**PROBLEM DESCRIPTION:**
Copy verbatim the span of lines beginning at the line that contains "tax: 13.5% = 135.09 -> 13.5% = 140.44" and ending with the final line of the data. Exclude pictures from the copy.

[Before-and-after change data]
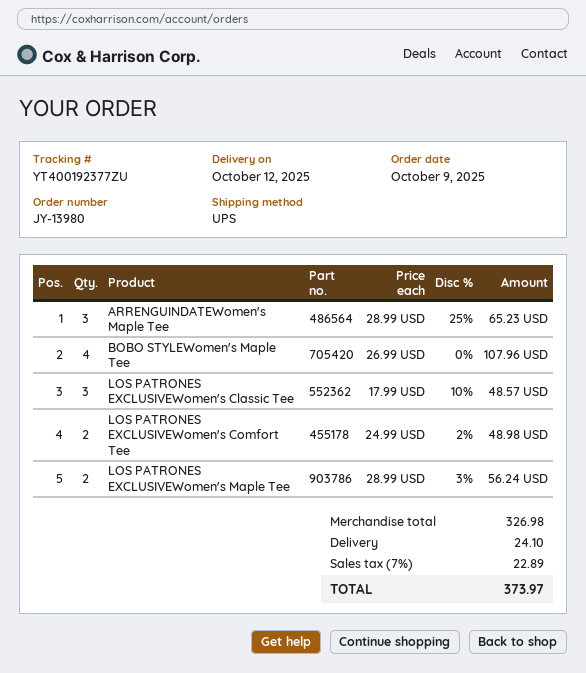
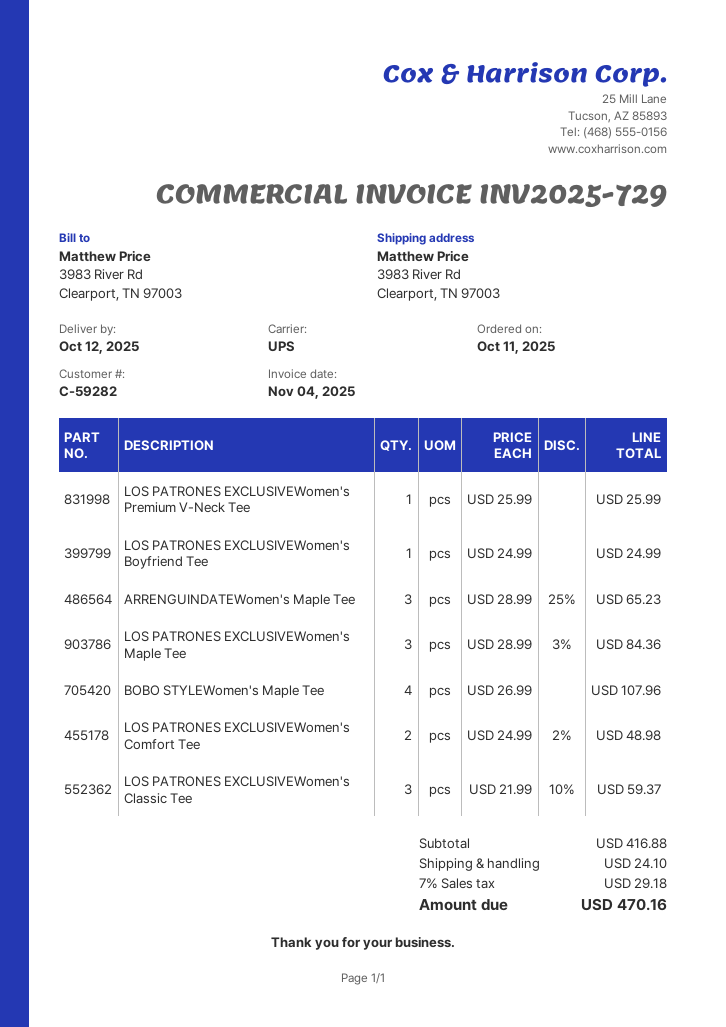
order date: 2025-10-09 -> 2025-10-11
LOS PATRONES EXCLUSIVEWomen's Classic Tee: 3 x 17.99 - 10% = 48.57 -> 3 x 21.99 - 10% = 59.37
LOS PATRONES EXCLUSIVEWomen's Maple Tee: 2 x 28.99 - 3% = 56.24 -> 3 x 28.99 - 3% = 84.36
LOS PATRONES EXCLUSIVEWomen's Premium V-Neck Tee: none -> 1 x 25.99 = 25.99
LOS PATRONES EXCLUSIVEWomen's Boyfriend Tee: none -> 1 x 24.99 = 24.99
subtotal: 326.98 -> 416.88
tax: 7% = 22.89 -> 7% = 29.18
total: 373.97 -> 470.16

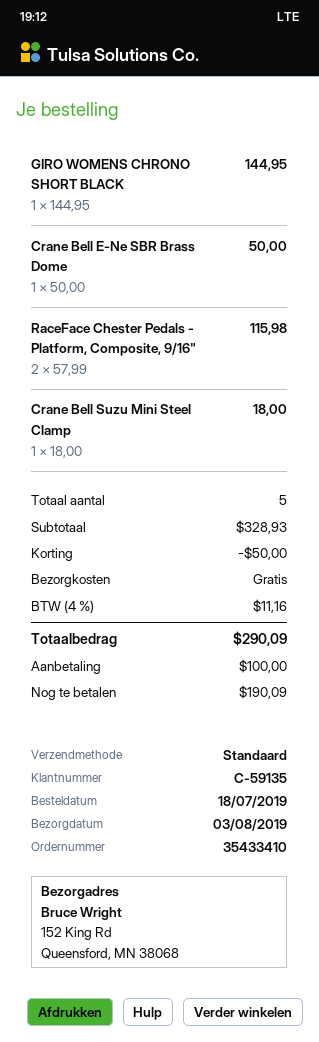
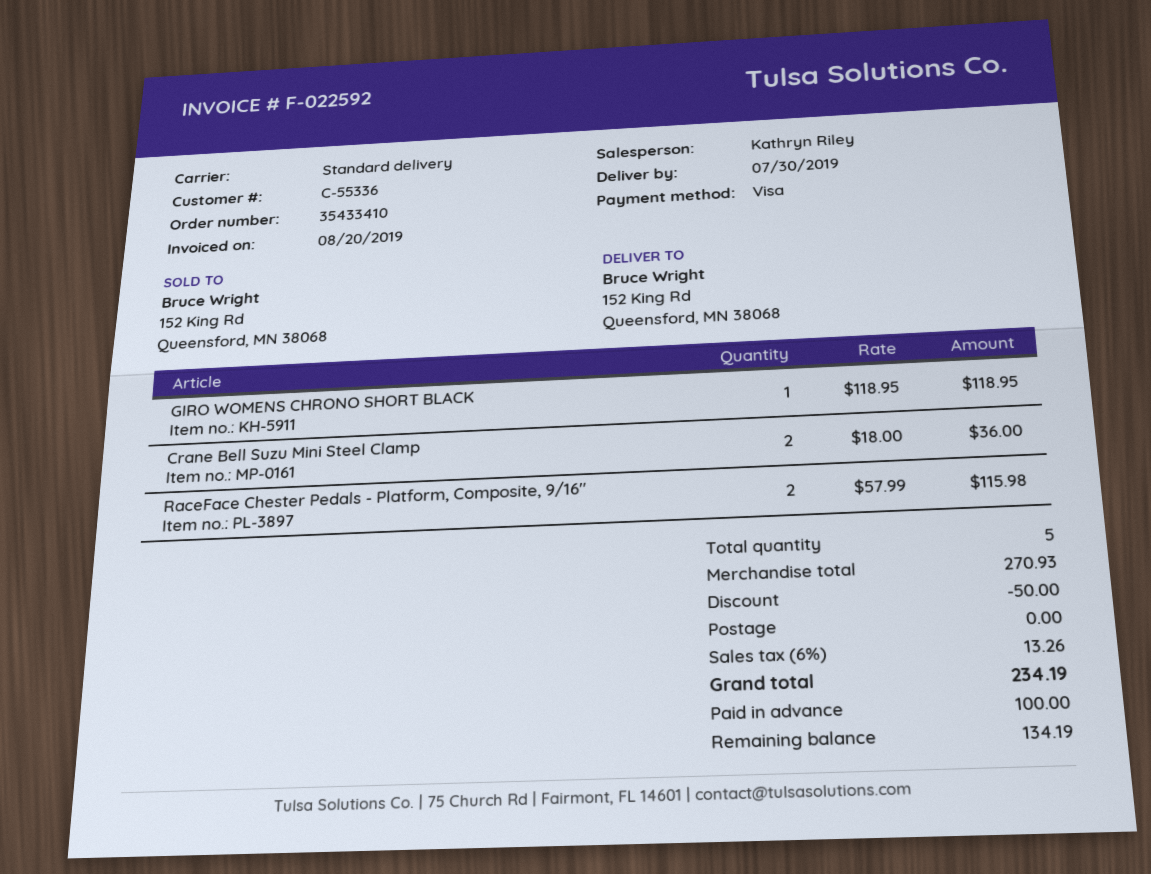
delivery date: 2019-08-03 -> 2019-07-30
customer number: C-59135 -> C-55336
GIRO WOMENS CHRONO SHORT BLACK: 1 x 144.95 = 144.95 -> 1 x 118.95 = 118.95
Crane Bell E-Ne SBR Brass Dome: 1 x 50.00 = 50.00 -> none
Crane Bell Suzu Mini Steel Clamp: 1 x 18.00 = 18.00 -> 2 x 18.00 = 36.00
subtotal: 328.93 -> 270.93
tax: 4% = 11.16 -> 6% = 13.26
total: 290.09 -> 234.19
balance: 190.09 -> 134.19

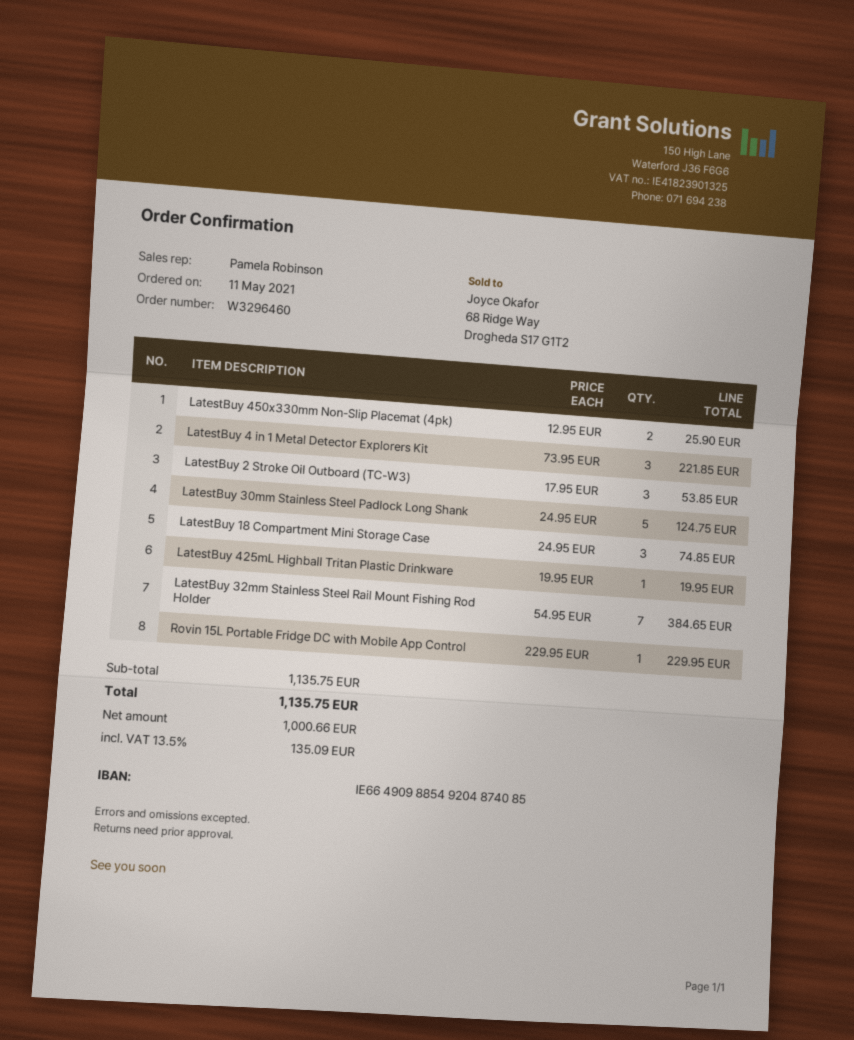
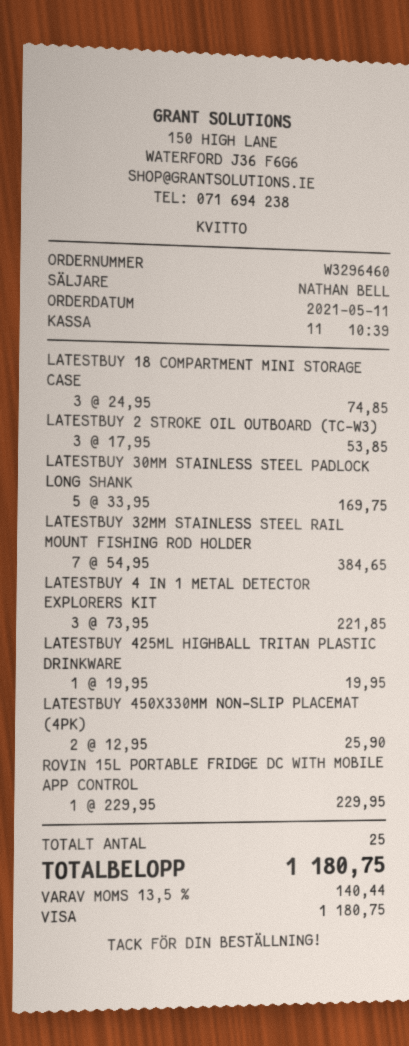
sales rep: Pamela Robinson -> NATHAN BELL
LatestBuy 30mm Stainless Steel Padlock Long Shank: 5 x 24.95 = 124.75 -> 5 x 33.95 = 169.75
tax: 13.5% = 135.09 -> 13.5% = 140.44
total: 1135.75 -> 1180.75

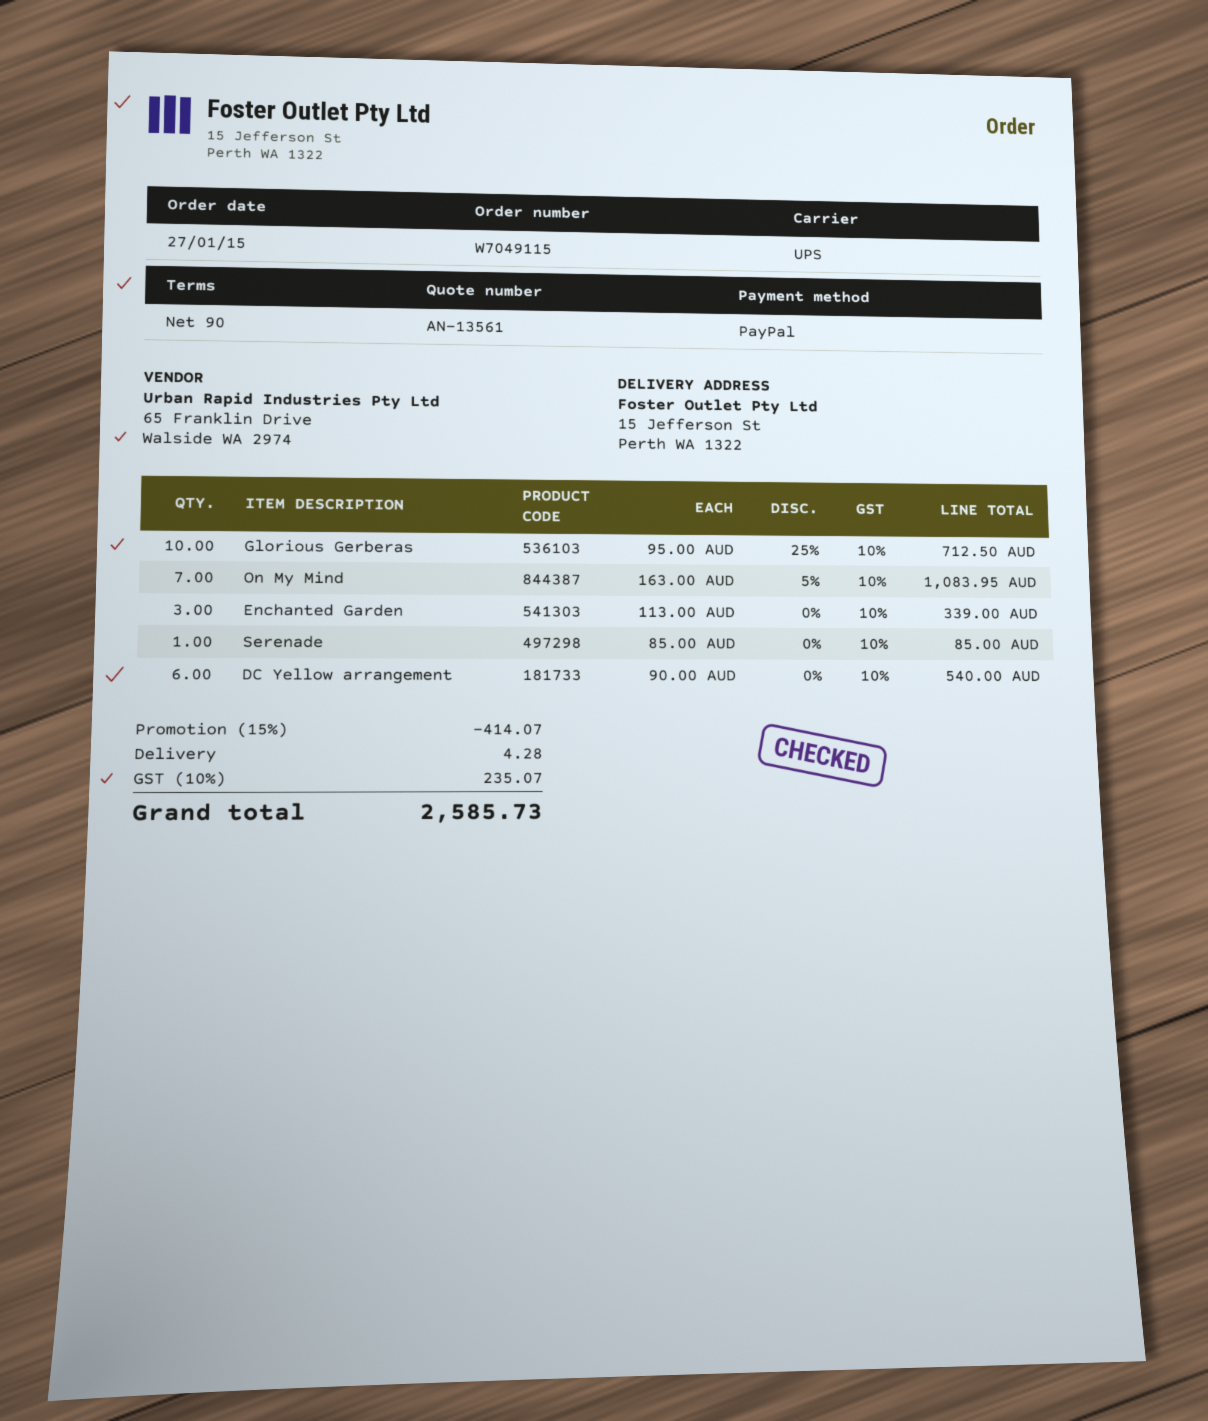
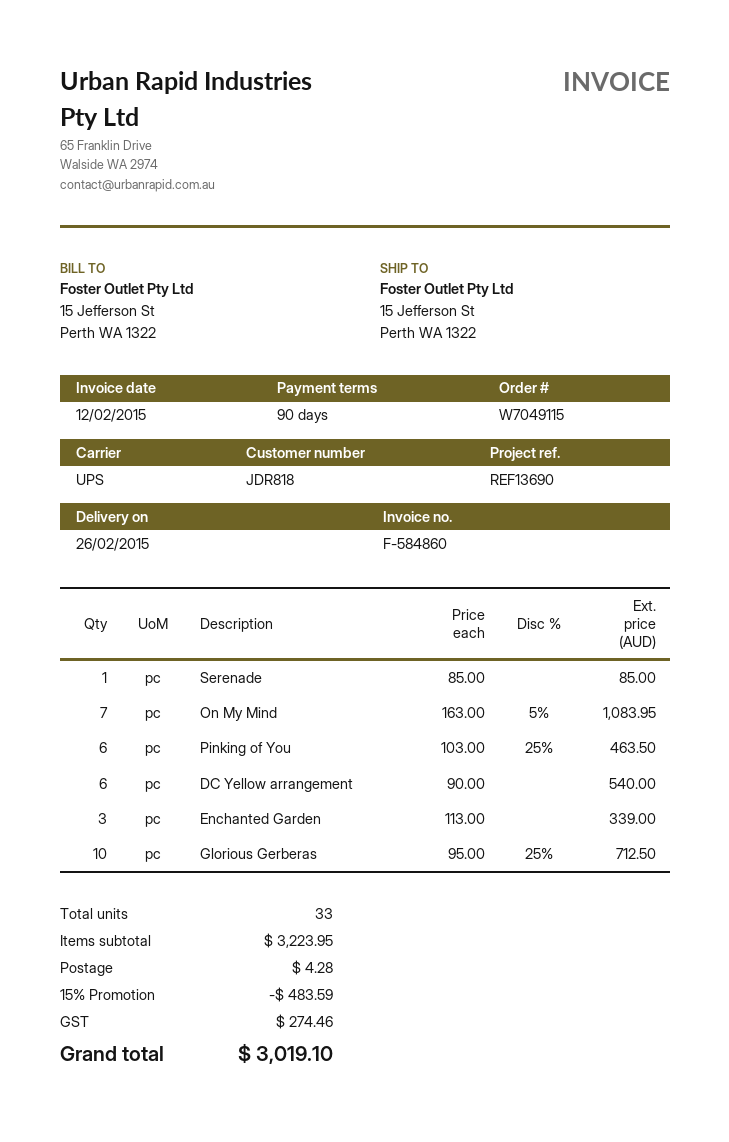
Pinking of You: none -> 6 x 103.00 - 25% = 463.50
discount: 15% = 414.07 -> 15% = 483.59
tax: 235.07 -> 274.46
total: 2585.73 -> 3019.10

**EXERCISE SOLUTION:**
tax: 13.5% = 135.09 -> 13.5% = 140.44
total: 1135.75 -> 1180.75

Pinking of You: none -> 6 x 103.00 - 25% = 463.50
discount: 15% = 414.07 -> 15% = 483.59
tax: 235.07 -> 274.46
total: 2585.73 -> 3019.10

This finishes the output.